Now that we know how to define a node as being either a DEF or USE we can now proceed to the formal definition of a definition-use path, denoted du-path.

Definition of a DU-Path
a du-path with respect to variable v element of V is a path in PATHS(P) such that there exists define and usage nodes, DEF(v, m) and USE(v, n) where m and n are the initial and final nodes of the path.

Definition of a DC-Path
a definition clear path, denoted dc-path, with respect to variable v element of V is a path in PATHS(P) such that DEF(v, m) and USE(v, n) are the initial and final nodes of the graph respectively, additionally no other definition node exists for variable v other than DEF(v, m). This formal definition is just saying that for a single variable, the dc-path only contains a single node at which the respective variable is defined.

What this all boils down to is a single piece of advice... du-paths which are not definition clear are potential points of error in your code.

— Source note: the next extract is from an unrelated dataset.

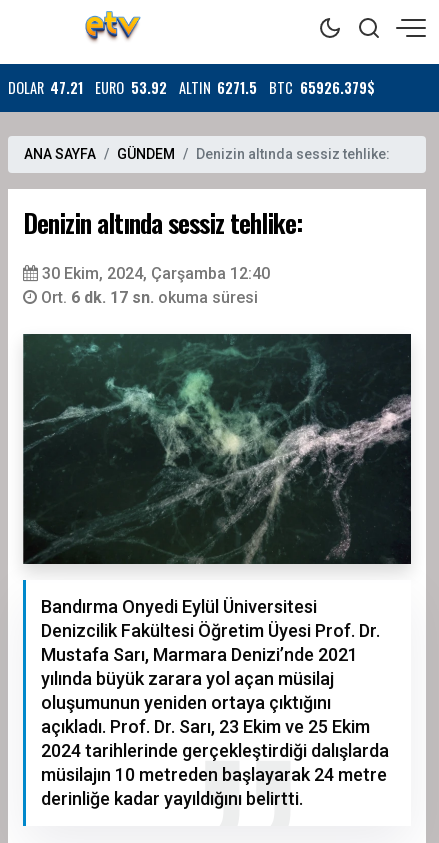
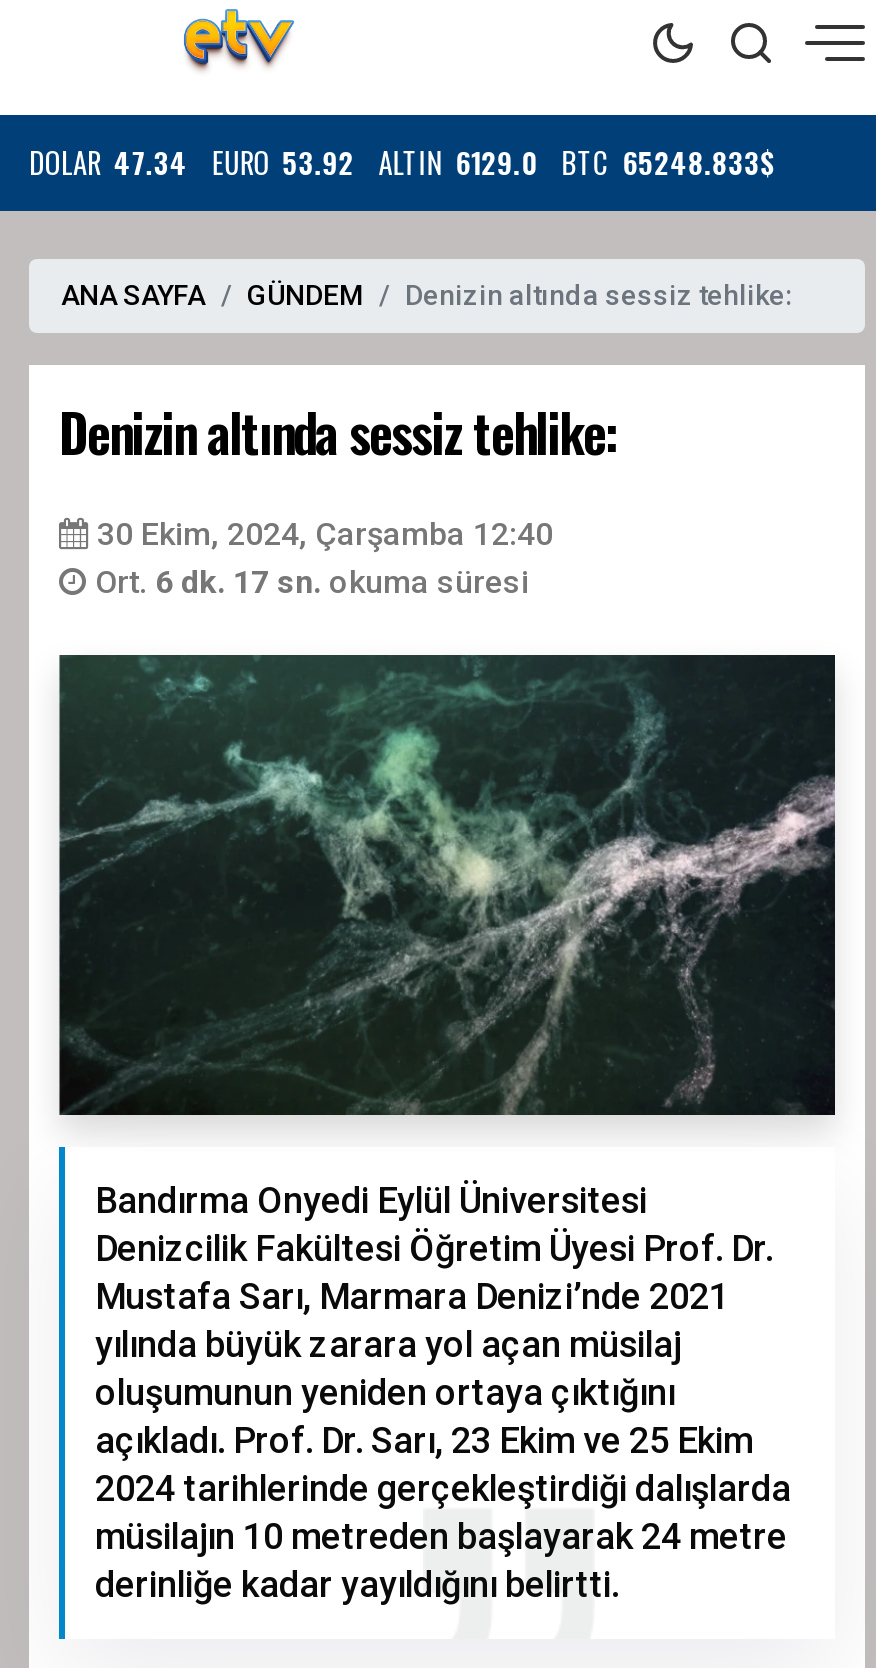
- DOLAR 47.21 EURO 53.92 ALTIN 6271.5 BTC 65926.379$
+ DOLAR 47.34 EURO 53.92 ALTIN 6129.0 BTC 65248.833$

Test Coverage Metrics for DU-Paths: Rapps & Weyuker Dataflow Metrics
Now that we have defined all of the flavors of du-paths we can come up with some metrics to gauge our test coverage. The five metrics we will use are: All-Defs, All-Uses, All-DU-Paths, All-P-Uses/Some-C-Uses and All-C-Uses/Some-P-Uses.

All-Defs
The set of paths T in program graph G(P) of program P satisfies the all-defs criteria iif for every variable v element of V, T contains definition-clear paths from every defining node of v to a use of v.
Rapps-Weyuker hierarchy of dataflow coverage metrics

All-Uses
The set of paths T in program graph G(P) of program P satisfies the all-uses criteria iif for every variable v element of V, T contains definition clear paths from every defining node of v to a use of v, as well as to the successor node of each USE(v, n). This is the union of all C-USES and P-USES.

All-DU-Paths
The set of paths T in program graph G(P) of program P satisfies the All-DU-Paths criteria iif for every variable v element of V, T contains definition clear paths from every defining node of v to every use of v, and to the successor node of each USE(v, n), and that these paths are either single-loop traversals or cycle free.


All-P-Uses/Some-C-Uses
The set of paths T in program graph G(P) of program P satisfies the All-P-Uses/Some-C-Uses criteria iif for every variable v element of V, T contains definition clear paths from every defining node of v to every p-use of v, and if a definition of v has no p-uses, there is a definition clear path path to at least one C-use.


All-C-Uses/Some-P-Uses
The set of paths T in a program graph G(P) of program P satisfies the All-C-Uses/Some-P-Uses criteria iif for every variable v elements of V, T contains definition clear paths from every defining node of v to every c-use of v, and if a definition of v has no c-uses, there is a definition clear path to at least one p-use.

Slice-Based Testing
A program slice is a set of program statements that contribute to the to the value of a for a variable at some point in the program. This perspective allows us to observe the behavior of a certain variable in isolation.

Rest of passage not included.